Remember why you started poster


2. Ignore rules​


Some writers wrestle with constraints imposed by grammatical rules enforced by pedants. Write what feels, and looks, right to you. If you like it, that's a good start.

I missed out on learning formal grammar at school. That hasn't held my copywriting career back. When your copy communicates, it's doing its job.

Of course, the true test of your writing is whether your audience responds positively. You'll only find that out by publishing what you create.


3. Be you


Every writer has their own style and I've learned to live with mine. I quietly admire the copy turned out by career copywriters, like Tom Albrighton, but I no longer aspire to emulate him.

Better to work on and improve your style than strive for a poor imitation of another's.


4. Avoid unnecessary words


​It may feel satisfying to write a 1,000-word article, but if you could say it in just 500 words, then do that.

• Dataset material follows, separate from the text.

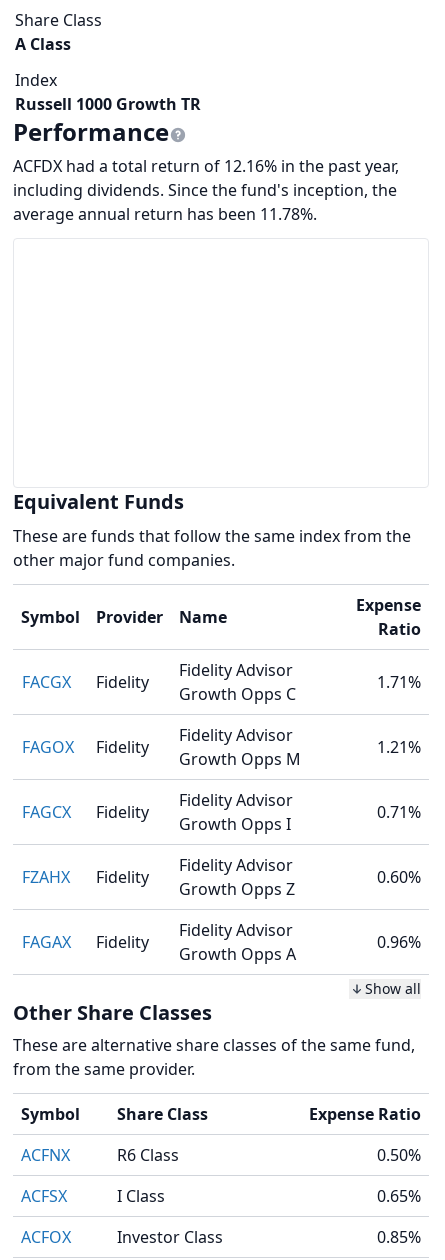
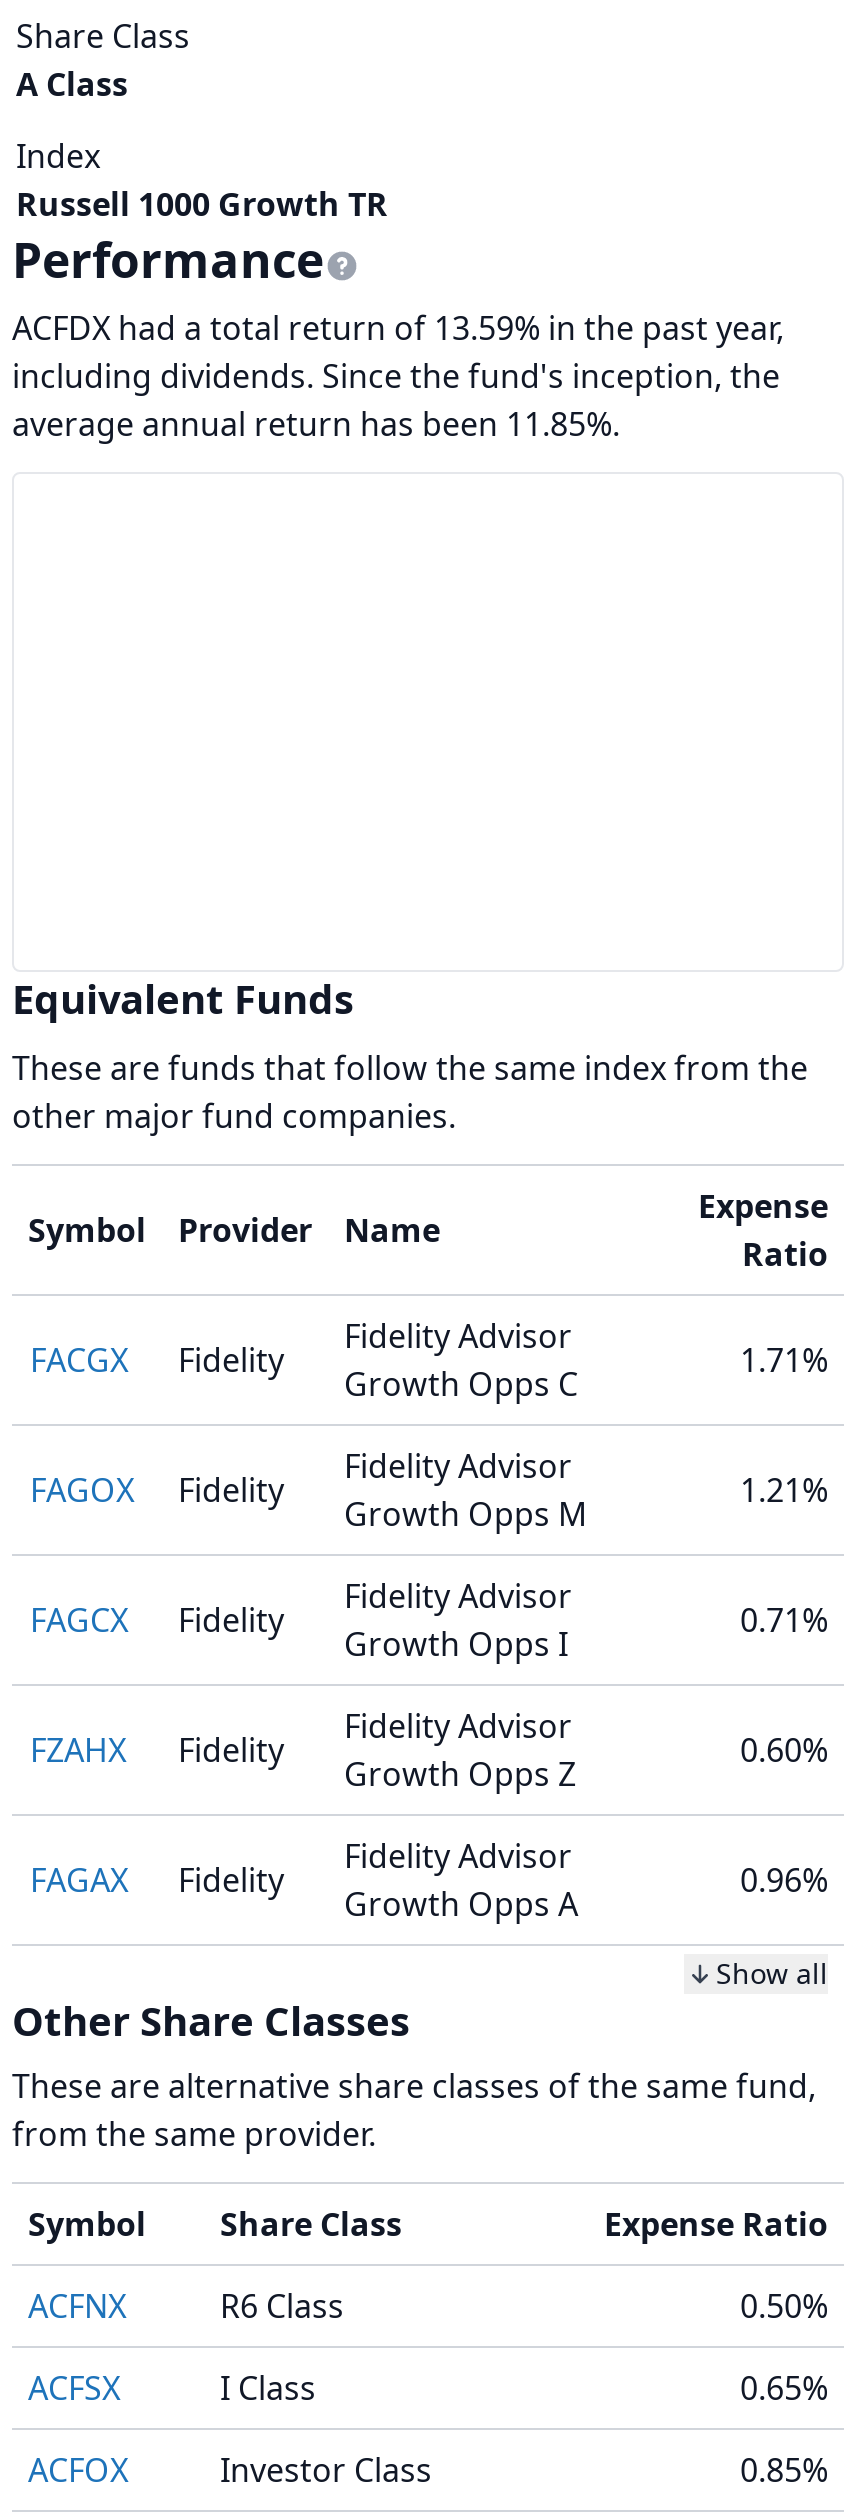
- ACFDX had a total return of 12.16% in the past year,
+ ACFDX had a total return of 13.59% in the past year,

- average annual return has been 11.78%.
+ average annual return has been 11.85%.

It's easy to write long articles. Being able to convey a strong message in very few words is much harder, and more valuable. Headline and slogan writing is a skill, because so much needs to be said in a few words.

A lesson I learned a long time ago is to write a sentence, then consider how I can say the same thing in fewer words. Are there unnecessary words in there, like 'really' or 'in the event of'?

Keep your copy short and sharp. Your readers will appreciate it.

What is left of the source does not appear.